Resilience Roundup - Issue #9 - The high reliability organization perspective

This week we are discussing a chapter of a book, the High reliability organization perspective by Sidney Dekker and David Woods.

Estimated Reading Time: ~10 minutes


The high reliability organization perspective This is a chapter from Human Factors in Aviation, (unsurprisingly to you I’m sure!), an industry and some authors that we’ve looked at a few times here.

Specifically in this chapter, the authors Dekker and Woods talk about high reliability organizations, the research around them and the things that can be learned for aviation in that research.

Even though this chapter is geared towards what aviation can learn, just like every week here, we’re also going to take a look and see what we can apply to the domain of software.

First Dekker and Woods take us through the origins of high reliability organizations and explain a bit about what they are.

They explain to us that high reliability organizations specifically are trying to “pull learning forward in time”, and they are organizations that have avoided accidents in situations where they’d be normally expected.

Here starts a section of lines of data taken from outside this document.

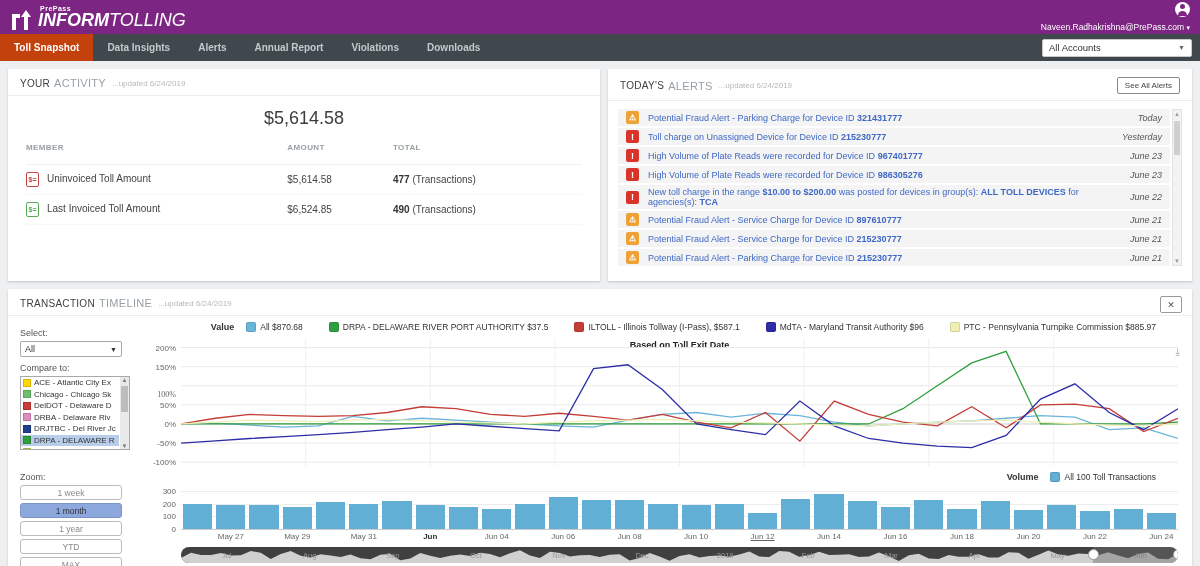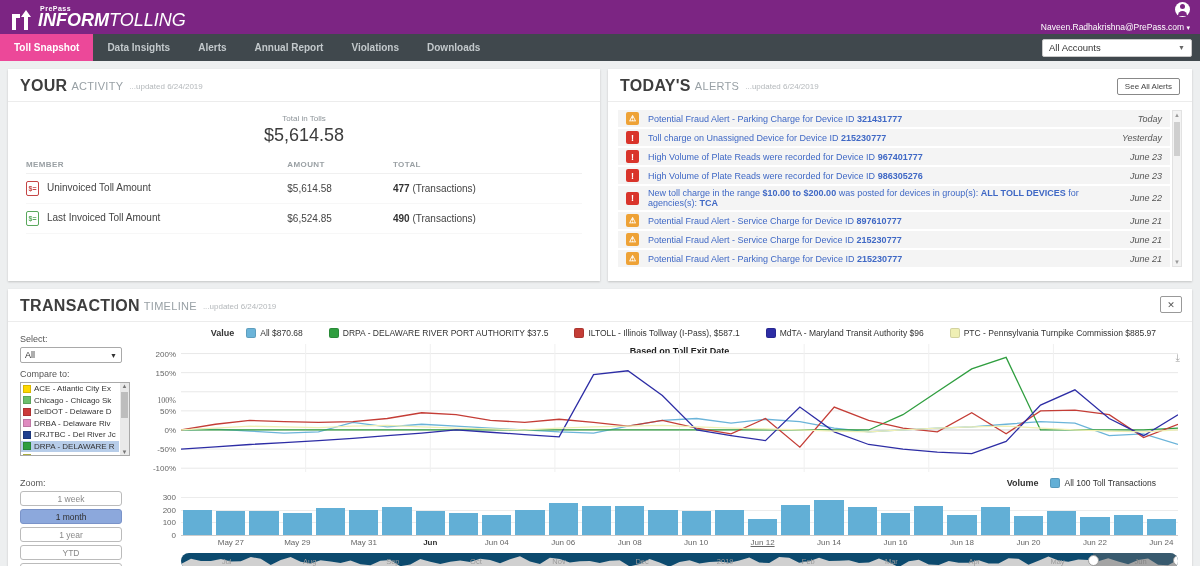--- a/index.html
+++ b/index.html
@@ -27,7 +27,7 @@
   .nav-tabs { display:flex; flex:1; }
   .nav-tab { padding:0 14px; display:flex; align-items:center; font-size:10px; font-weight:700;
              color:#c3c9cc; cursor:pointer; }
-  .nav-tab.active { background:#ec4899; color:#fff; }
+  .nav-tab.active { background:#c2410c; color:#fff; }
   .accounts-select { align-self:center; margin-right:8px; width:150px; height:18px; background:#fff;
                      border:1px solid #c9c9c9; border-radius:2px; font-size:9.5px; color:#333;
                      display:flex; align-items:center; justify-content:space-between; padding:0 6px; }

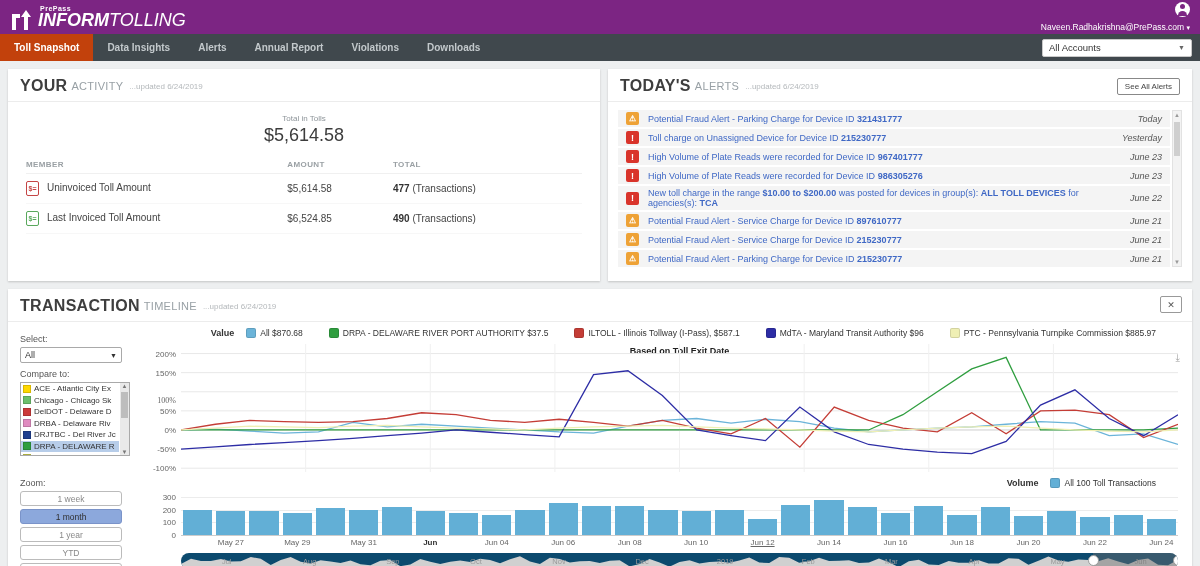--- a/index.html
+++ b/index.html
@@ -38,7 +38,7 @@
   .row1 { display:flex; gap:8px; }
   .panel { background:#fff; box-shadow:0 1px 2px rgba(0,0,0,.18); }
   .panel-head { display:flex; align-items:center; padding:8px 12px 6px; border-bottom:1px solid #ececec; }
-  .p-title-b { font-size:16px; font-weight:700; color:#3e3e3e; letter-spacing:.3px; }
+  .p-title-b { font-size:10px; font-weight:400; color:#3e3e3e; letter-spacing:.3px; }
   .p-title-l { font-size:11px; color:#98a0a5; letter-spacing:.3px; margin-left:4px; }
   .p-updated { font-size:8px; color:#b4b8bb; margin-left:6px; }
 

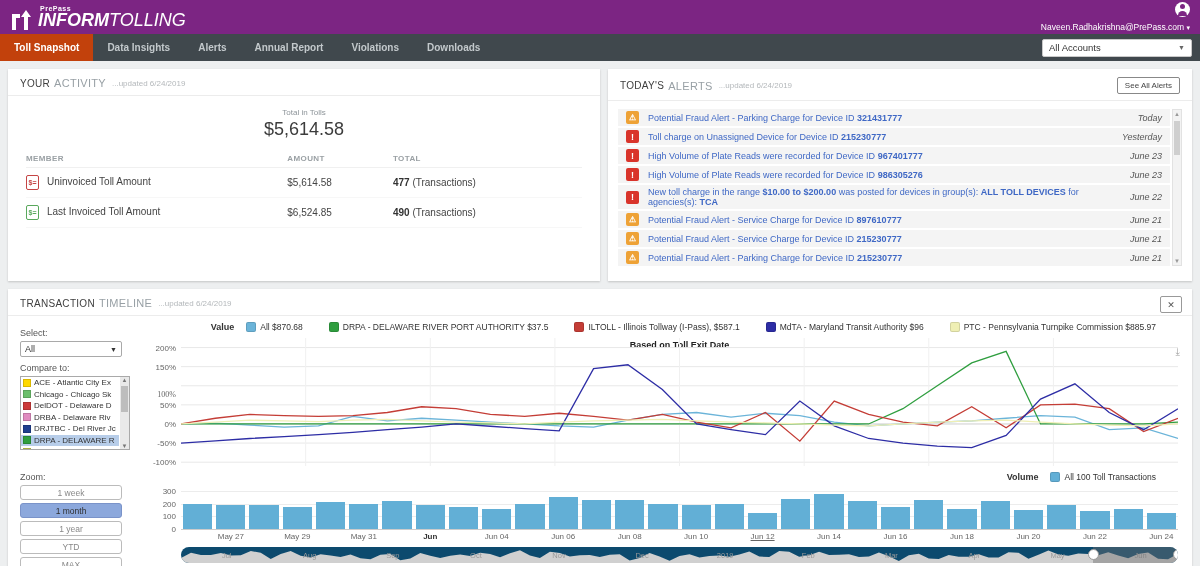--- a/index.html
+++ b/index.html
@@ -186,7 +186,6 @@
         <span class="p-updated">...updated 6/24/2019</span>
       </div>
       <div class="total-wrap">
-        <div class="total-label">Total in Tolls</div>
         <div class="total-value">$5,614.58</div>
       </div>
       <div class="act-table">

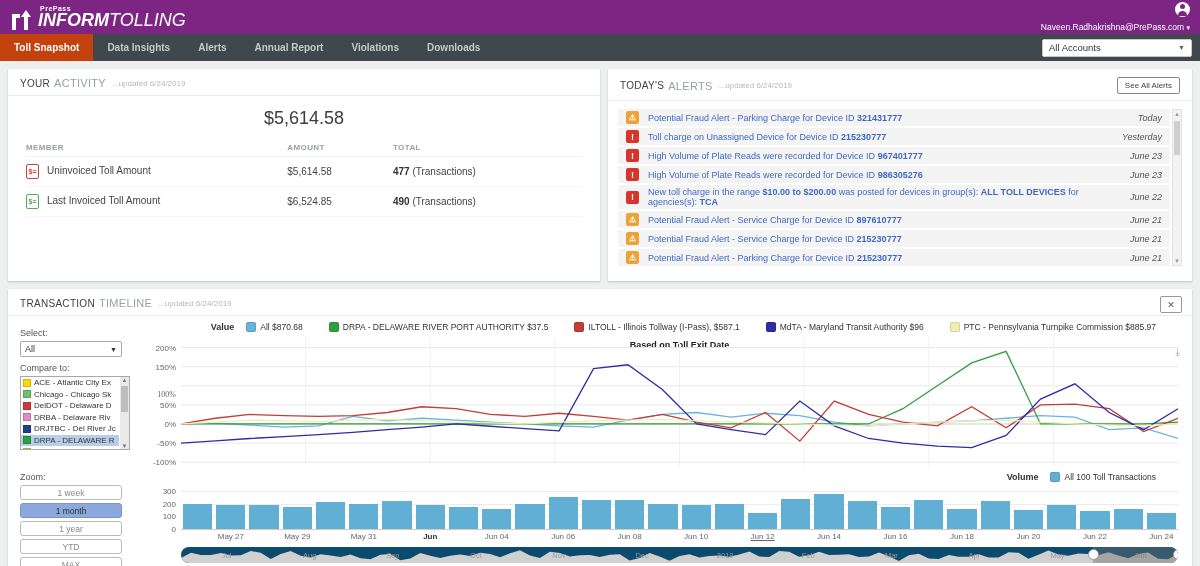--- a/index.html
+++ b/index.html
@@ -51,7 +51,7 @@
   .act-cols, .act-row { display:flex; align-items:center; }
   .act-c1 { width:47%; } .act-c2 { width:19%; } .act-c3 { width:34%; }
   .act-cols { font-size:8px; font-weight:700; color:#9aa0a4; letter-spacing:.4px;
-              padding-bottom:4px; border-bottom:1px solid #f0f0f0; }
+              padding-bottom:12px; border-bottom:1px solid #f0f0f0; }
   .act-row { padding:7px 0; border-bottom:1px solid #f7f7f7; }
   .inv-icon { width:13px; height:15px; border:1px solid currentColor; border-radius:2px;
               display:inline-flex; align-items:center; justify-content:center;

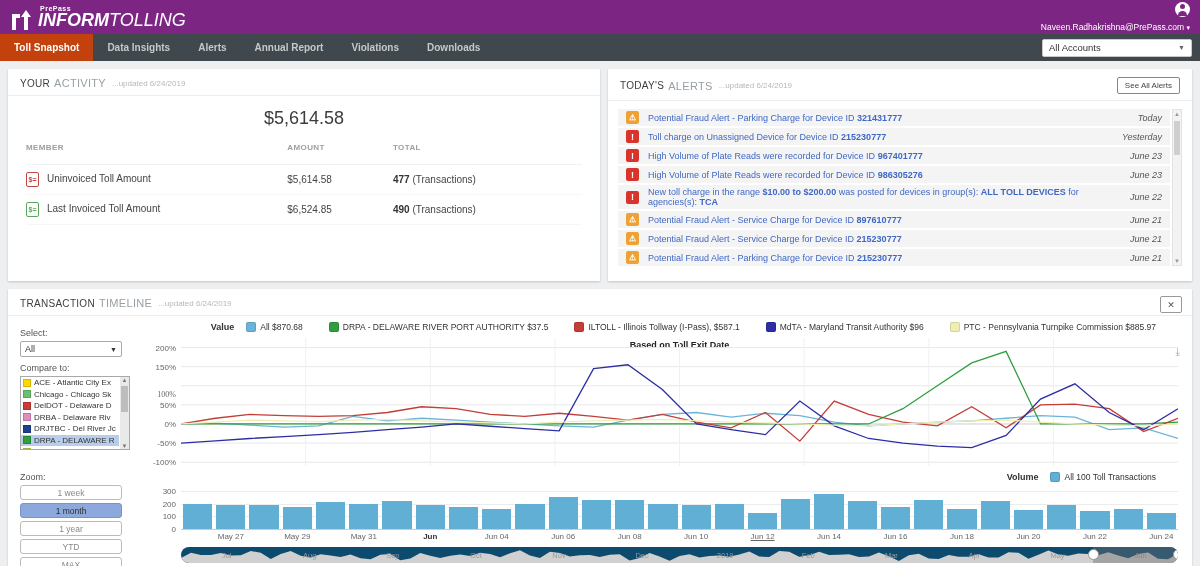--- a/index.html
+++ b/index.html
@@ -132,7 +132,7 @@
   .xlabel.bold { font-weight:700; color:#333; }
 
   .navigator { position:relative; margin:4px 4px 0 45px; height:16px; border-radius:8px;
-               background:#0c4a6e; overflow:hidden; cursor:pointer; }
+               background:#404040; overflow:hidden; cursor:pointer; }
   .navigator svg { position:absolute; inset:0; }
   .nav-month { position:absolute; top:4px; transform:translateX(-50%); font-size:7.5px; color:#9a9a9a; }
   .nav-sel { position:absolute; top:0; bottom:0; background:rgba(110,110,110,.45); }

A core tenant that is a good thing to keep in mind is something that Woods and Dekker go over a few times with us specifically “safety is not something an organization is, it’s something an organization does”. Just as in the material we’ve taken a look at in the last few weeks, they go over the lack of safety information that can be derived from looking at individual components, this should be familiar by now, they go over the same sort of concerns that socio-technological systems are complex enough that we can’t simply look at individual components to determine the overall system safety.

“Simple things can generate very complex outcomes that could not be anticipated by just looking at the parts themselves”

Also citing work that Woods did with Leveson (a name that should sound familiar) and Hollnagel in 2006

“instability emerges not from components, but from concurrence of functions and events in time. The essence of resilience is the intrinsic ability of a system to maintain or regain a dynamically stable state”

In the latter part of the chapter of the authors give us with some direct lessons that we can learn to help ensure resilience in high reliability organizations.

The first lesson is not taking past success as a guarantee of future safety.

This was pretty self explanatory but a few points jumped out at me:

“operators treating their operational environment not only as inherently risky, but also actively hostile to those who miss estimate that risk” “confidence in equipment and training does not take away the need operators see for constant vigilance for signs that a situation is developing in which that confidence is erroneous or misplaced”

The next lesson they give us is “ distancing through differencing”.

This is, as the authors explain, a problem that can occur in organizations when they either look at other organizations, other departments, other industries, sections of the company, and they say, oh, well, they have different technical issues. They have a different environment. They have different management. Their history is different than ours. All these different things and they focus on all the way those departments in those areas are different and fail to learn from them instead of looking at what things are similar, what patterns are similar and what they can learn from that information.

Next, “fragmented problem solving”.

This, the authors warn us, is an issue when you divide up any sort of problem solving attempt and fracture it across different silos, whether that’s sections, contractors vs non-contractors, departments, teams, whatever. Whenever you have a lack of free flowing information, whenever take away the ability for people and teams to be conversant and exchange information, this problem can occur where no person or group has a good model of the system in their head.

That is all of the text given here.